Provided entries>
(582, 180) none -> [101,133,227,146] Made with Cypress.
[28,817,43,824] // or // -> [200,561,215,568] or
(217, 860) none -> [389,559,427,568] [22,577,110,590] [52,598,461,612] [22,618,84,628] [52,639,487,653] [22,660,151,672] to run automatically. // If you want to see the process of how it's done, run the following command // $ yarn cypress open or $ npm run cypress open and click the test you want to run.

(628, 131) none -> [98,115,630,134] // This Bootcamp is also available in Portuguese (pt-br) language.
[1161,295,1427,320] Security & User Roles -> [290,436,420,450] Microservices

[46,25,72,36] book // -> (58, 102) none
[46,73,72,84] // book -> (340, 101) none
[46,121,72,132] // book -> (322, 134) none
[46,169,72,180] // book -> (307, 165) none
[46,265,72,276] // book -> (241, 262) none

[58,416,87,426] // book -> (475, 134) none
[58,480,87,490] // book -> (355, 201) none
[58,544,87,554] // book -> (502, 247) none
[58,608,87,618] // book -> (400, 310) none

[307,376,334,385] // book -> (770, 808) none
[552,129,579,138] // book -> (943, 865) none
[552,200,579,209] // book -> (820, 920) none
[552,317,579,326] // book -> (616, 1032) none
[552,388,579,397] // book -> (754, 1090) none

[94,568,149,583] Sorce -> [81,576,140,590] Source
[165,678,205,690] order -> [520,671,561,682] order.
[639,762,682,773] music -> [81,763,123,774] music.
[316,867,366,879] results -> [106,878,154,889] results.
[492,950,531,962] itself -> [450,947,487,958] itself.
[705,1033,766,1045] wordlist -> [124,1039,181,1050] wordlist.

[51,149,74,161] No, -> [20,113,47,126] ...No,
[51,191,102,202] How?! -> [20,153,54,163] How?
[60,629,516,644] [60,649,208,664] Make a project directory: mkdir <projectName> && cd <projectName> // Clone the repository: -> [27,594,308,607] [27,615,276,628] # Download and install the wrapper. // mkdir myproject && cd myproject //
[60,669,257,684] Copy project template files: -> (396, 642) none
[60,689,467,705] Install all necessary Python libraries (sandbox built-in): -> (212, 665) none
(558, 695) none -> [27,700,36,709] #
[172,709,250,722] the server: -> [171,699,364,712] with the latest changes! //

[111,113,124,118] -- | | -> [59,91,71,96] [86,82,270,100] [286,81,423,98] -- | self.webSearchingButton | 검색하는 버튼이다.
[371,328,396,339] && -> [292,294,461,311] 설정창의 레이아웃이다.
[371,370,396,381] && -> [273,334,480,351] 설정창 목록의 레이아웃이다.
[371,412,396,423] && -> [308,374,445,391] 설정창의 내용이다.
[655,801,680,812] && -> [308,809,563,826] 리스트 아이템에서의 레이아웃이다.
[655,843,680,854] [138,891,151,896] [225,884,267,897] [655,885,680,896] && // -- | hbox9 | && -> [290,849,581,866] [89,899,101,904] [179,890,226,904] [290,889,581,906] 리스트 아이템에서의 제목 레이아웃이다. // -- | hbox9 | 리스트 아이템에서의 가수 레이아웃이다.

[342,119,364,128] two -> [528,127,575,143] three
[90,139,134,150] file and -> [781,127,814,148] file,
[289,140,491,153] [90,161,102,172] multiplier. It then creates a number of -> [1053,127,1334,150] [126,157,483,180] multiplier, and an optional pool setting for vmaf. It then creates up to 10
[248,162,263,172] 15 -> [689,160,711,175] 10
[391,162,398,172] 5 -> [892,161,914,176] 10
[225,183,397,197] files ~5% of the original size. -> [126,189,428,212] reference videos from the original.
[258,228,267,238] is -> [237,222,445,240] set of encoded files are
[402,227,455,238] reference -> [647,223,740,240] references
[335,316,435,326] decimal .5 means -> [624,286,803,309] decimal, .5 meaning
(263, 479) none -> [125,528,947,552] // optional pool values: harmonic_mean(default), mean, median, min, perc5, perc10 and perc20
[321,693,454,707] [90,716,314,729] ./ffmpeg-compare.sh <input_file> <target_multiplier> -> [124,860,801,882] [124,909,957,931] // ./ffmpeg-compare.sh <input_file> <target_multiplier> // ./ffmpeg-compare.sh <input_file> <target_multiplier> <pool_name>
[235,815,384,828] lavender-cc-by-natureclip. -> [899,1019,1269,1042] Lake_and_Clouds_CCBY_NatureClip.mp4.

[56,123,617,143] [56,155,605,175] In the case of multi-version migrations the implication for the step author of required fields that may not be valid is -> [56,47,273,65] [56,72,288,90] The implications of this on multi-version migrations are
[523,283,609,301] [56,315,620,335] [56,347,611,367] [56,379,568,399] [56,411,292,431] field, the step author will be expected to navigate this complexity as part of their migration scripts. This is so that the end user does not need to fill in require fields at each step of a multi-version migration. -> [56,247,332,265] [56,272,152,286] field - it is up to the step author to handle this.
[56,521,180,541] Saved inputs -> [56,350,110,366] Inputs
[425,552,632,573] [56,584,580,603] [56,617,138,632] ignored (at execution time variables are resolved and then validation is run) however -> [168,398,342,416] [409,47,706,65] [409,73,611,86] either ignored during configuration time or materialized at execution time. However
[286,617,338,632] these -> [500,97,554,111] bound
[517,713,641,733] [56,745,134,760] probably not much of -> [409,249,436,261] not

What this task involves> Output the lines above between the one holding "[58,608,87,618] // book -> (400, 310) none" and the one holding "[552,388,579,397] // book -> (754, 1090) none", inclusive, with nothing before or after them.

Output below>
[58,608,87,618] // book -> (400, 310) none

[307,376,334,385] // book -> (770, 808) none
[552,129,579,138] // book -> (943, 865) none
[552,200,579,209] // book -> (820, 920) none
[552,317,579,326] // book -> (616, 1032) none
[552,388,579,397] // book -> (754, 1090) none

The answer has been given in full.